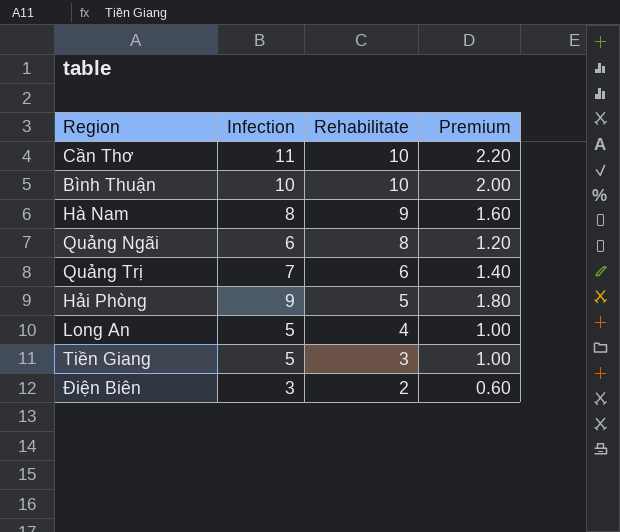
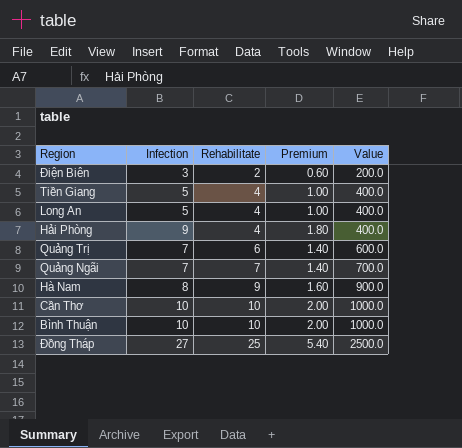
row order: Rehabilitate descending -> Rehabilitate ascending
column Value | formula: none -> [Rehabilitate] * 100
Tiền Giang | Rehabilitate: 3 -> 4
Hải Phòng | Rehabilitate: 5 -> 4
Quảng Ngãi | Infection: 6 -> 7
Quảng Ngãi | Rehabilitate: 8 -> 7
Quảng Ngãi | Premium: 1.20 -> 1.40
Cần Thơ | Infection: 11 -> 10
Cần Thơ | Premium: 2.20 -> 2.00
row Đồng Tháp: none -> 27 | 25 | 5.40 | 2500.0

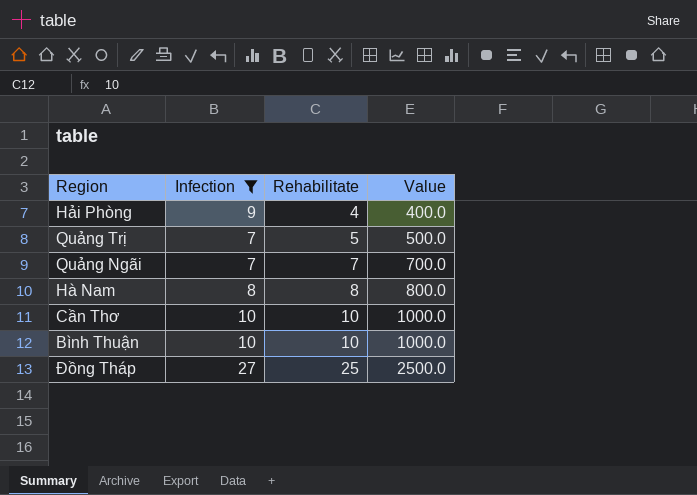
filter: none -> Infection >= 7
column Premium | formula: [Infection] * 0.2 -> none
Quảng Trị | Rehabilitate: 6 -> 5
Quảng Trị | Value: 600.0 -> 500.0
Hà Nam | Rehabilitate: 9 -> 8
Hà Nam | Value: 900.0 -> 800.0

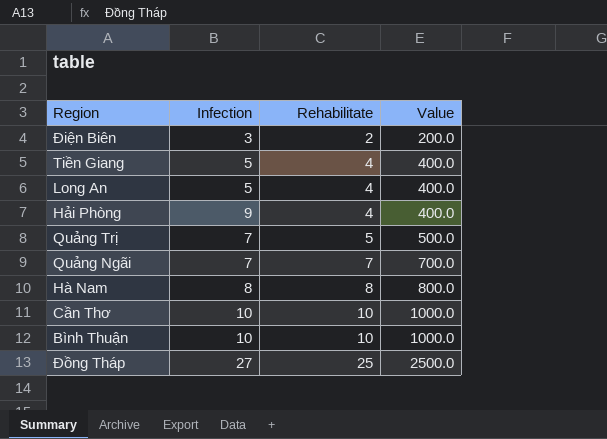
filter: Infection >= 7 -> none

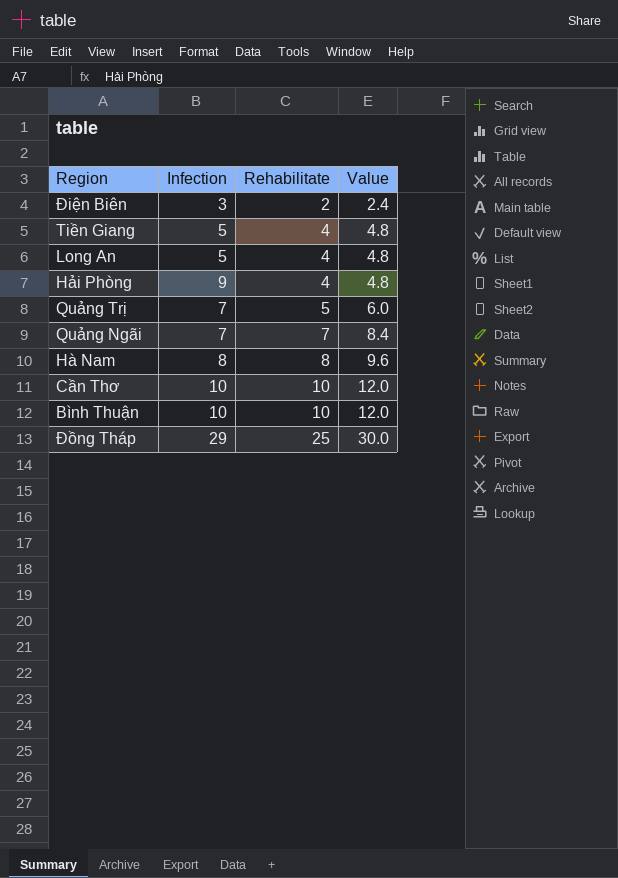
column Value | formula: [Rehabilitate] * 100 -> [Rehabilitate] * 1.2
Đồng Tháp | Infection: 27 -> 29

************

Give again the lines from the line that contains "column Premium |" through the last line of the material above, exactly and with both ends included. Omit the pictures.

# [Solution to this problem]
column Premium | formula: [Infection] * 0.2 -> none
Quảng Trị | Rehabilitate: 6 -> 5
Quảng Trị | Value: 600.0 -> 500.0
Hà Nam | Rehabilitate: 9 -> 8
Hà Nam | Value: 900.0 -> 800.0

filter: Infection >= 7 -> none

column Value | formula: [Rehabilitate] * 100 -> [Rehabilitate] * 1.2
Đồng Tháp | Infection: 27 -> 29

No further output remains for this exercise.